→ Exercise goal:
The entries that follow should be duplicated in full, without a single alteration.
--------------------------------------------------
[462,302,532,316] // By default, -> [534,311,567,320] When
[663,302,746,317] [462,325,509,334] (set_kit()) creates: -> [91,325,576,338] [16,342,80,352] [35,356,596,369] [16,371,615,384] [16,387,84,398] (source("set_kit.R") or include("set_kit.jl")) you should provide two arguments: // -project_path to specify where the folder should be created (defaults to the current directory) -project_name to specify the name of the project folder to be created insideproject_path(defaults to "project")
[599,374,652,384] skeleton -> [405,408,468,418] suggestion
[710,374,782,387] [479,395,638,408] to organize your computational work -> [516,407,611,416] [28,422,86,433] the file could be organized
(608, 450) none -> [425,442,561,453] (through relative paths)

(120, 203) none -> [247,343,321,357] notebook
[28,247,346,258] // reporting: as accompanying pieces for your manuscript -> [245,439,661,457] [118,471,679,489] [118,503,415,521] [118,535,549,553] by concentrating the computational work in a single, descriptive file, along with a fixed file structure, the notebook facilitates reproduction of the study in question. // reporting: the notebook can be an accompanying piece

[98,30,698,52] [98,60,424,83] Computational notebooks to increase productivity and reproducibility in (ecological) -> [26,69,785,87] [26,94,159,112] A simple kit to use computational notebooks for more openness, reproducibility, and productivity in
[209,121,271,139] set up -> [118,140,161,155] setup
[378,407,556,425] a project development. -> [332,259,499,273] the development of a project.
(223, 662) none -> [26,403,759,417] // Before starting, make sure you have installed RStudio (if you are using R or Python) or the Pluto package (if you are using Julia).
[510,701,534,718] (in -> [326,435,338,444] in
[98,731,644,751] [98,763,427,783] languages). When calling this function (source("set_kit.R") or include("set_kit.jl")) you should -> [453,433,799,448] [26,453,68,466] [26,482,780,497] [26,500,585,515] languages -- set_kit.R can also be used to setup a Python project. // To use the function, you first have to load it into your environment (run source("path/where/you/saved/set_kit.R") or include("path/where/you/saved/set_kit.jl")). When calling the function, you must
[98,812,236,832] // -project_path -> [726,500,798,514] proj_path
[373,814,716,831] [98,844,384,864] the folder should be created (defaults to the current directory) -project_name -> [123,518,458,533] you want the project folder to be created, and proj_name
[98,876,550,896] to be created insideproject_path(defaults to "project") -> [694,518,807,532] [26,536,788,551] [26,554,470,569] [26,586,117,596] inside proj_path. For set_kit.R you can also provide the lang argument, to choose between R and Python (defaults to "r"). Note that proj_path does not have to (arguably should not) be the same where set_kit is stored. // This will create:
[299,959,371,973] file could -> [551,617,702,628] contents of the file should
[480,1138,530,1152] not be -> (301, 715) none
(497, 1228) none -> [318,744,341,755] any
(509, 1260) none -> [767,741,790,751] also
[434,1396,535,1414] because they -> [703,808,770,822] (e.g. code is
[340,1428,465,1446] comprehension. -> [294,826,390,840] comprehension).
--------------------------------------------------
→ Reply to the exercise:
[462,302,532,316] // By default, -> [534,311,567,320] When
[663,302,746,317] [462,325,509,334] (set_kit()) creates: -> [91,325,576,338] [16,342,80,352] [35,356,596,369] [16,371,615,384] [16,387,84,398] (source("set_kit.R") or include("set_kit.jl")) you should provide two arguments: // -project_path to specify where the folder should be created (defaults to the current directory) -project_name to specify the name of the project folder to be created insideproject_path(defaults to "project")
[599,374,652,384] skeleton -> [405,408,468,418] suggestion
[710,374,782,387] [479,395,638,408] to organize your computational work -> [516,407,611,416] [28,422,86,433] the file could be organized
(608, 450) none -> [425,442,561,453] (through relative paths)

(120, 203) none -> [247,343,321,357] notebook
[28,247,346,258] // reporting: as accompanying pieces for your manuscript -> [245,439,661,457] [118,471,679,489] [118,503,415,521] [118,535,549,553] by concentrating the computational work in a single, descriptive file, along with a fixed file structure, the notebook facilitates reproduction of the study in question. // reporting: the notebook can be an accompanying piece

[98,30,698,52] [98,60,424,83] Computational notebooks to increase productivity and reproducibility in (ecological) -> [26,69,785,87] [26,94,159,112] A simple kit to use computational notebooks for more openness, reproducibility, and productivity in
[209,121,271,139] set up -> [118,140,161,155] setup
[378,407,556,425] a project development. -> [332,259,499,273] the development of a project.
(223, 662) none -> [26,403,759,417] // Before starting, make sure you have installed RStudio (if you are using R or Python) or the Pluto package (if you are using Julia).
[510,701,534,718] (in -> [326,435,338,444] in
[98,731,644,751] [98,763,427,783] languages). When calling this function (source("set_kit.R") or include("set_kit.jl")) you should -> [453,433,799,448] [26,453,68,466] [26,482,780,497] [26,500,585,515] languages -- set_kit.R can also be used to setup a Python project. // To use the function, you first have to load it into your environment (run source("path/where/you/saved/set_kit.R") or include("path/where/you/saved/set_kit.jl")). When calling the function, you must
[98,812,236,832] // -project_path -> [726,500,798,514] proj_path
[373,814,716,831] [98,844,384,864] the folder should be created (defaults to the current directory) -project_name -> [123,518,458,533] you want the project folder to be created, and proj_name
[98,876,550,896] to be created insideproject_path(defaults to "project") -> [694,518,807,532] [26,536,788,551] [26,554,470,569] [26,586,117,596] inside proj_path. For set_kit.R you can also provide the lang argument, to choose between R and Python (defaults to "r"). Note that proj_path does not have to (arguably should not) be the same where set_kit is stored. // This will create:
[299,959,371,973] file could -> [551,617,702,628] contents of the file should
[480,1138,530,1152] not be -> (301, 715) none
(497, 1228) none -> [318,744,341,755] any
(509, 1260) none -> [767,741,790,751] also
[434,1396,535,1414] because they -> [703,808,770,822] (e.g. code is
[340,1428,465,1446] comprehension. -> [294,826,390,840] comprehension).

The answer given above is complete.